Exercise aim: Write the records below out again exactly as given, with no images.

Extracted material:
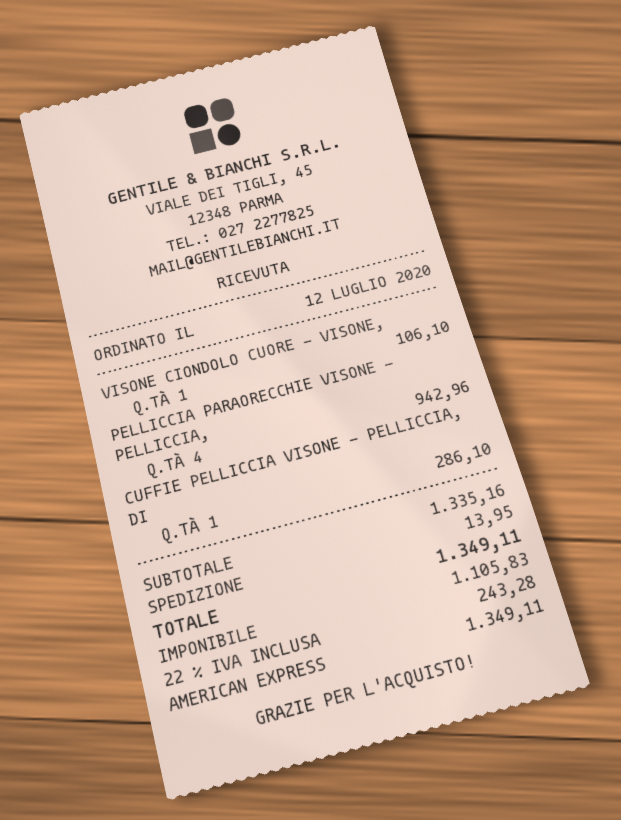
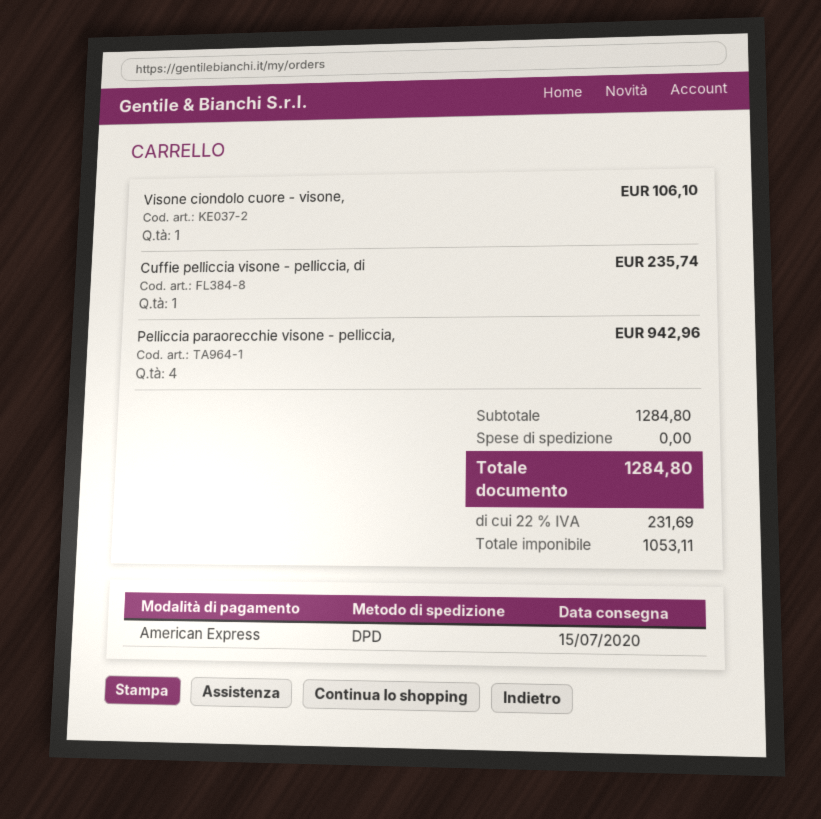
CUFFIE PELLICCIA VISONE - PELLICCIA, DI: 1 for 286.10 -> 1 for 235.74
subtotal: 1335.16 -> 1284.80
shipping: 13.95 -> 0.00
net: 1105.83 -> 1053.11
tax: 22% = 243.28 -> 22% = 231.69
total: 1349.11 -> 1284.80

Output below:
CUFFIE PELLICCIA VISONE - PELLICCIA, DI: 1 for 286.10 -> 1 for 235.74
subtotal: 1335.16 -> 1284.80
shipping: 13.95 -> 0.00
net: 1105.83 -> 1053.11
tax: 22% = 243.28 -> 22% = 231.69
total: 1349.11 -> 1284.80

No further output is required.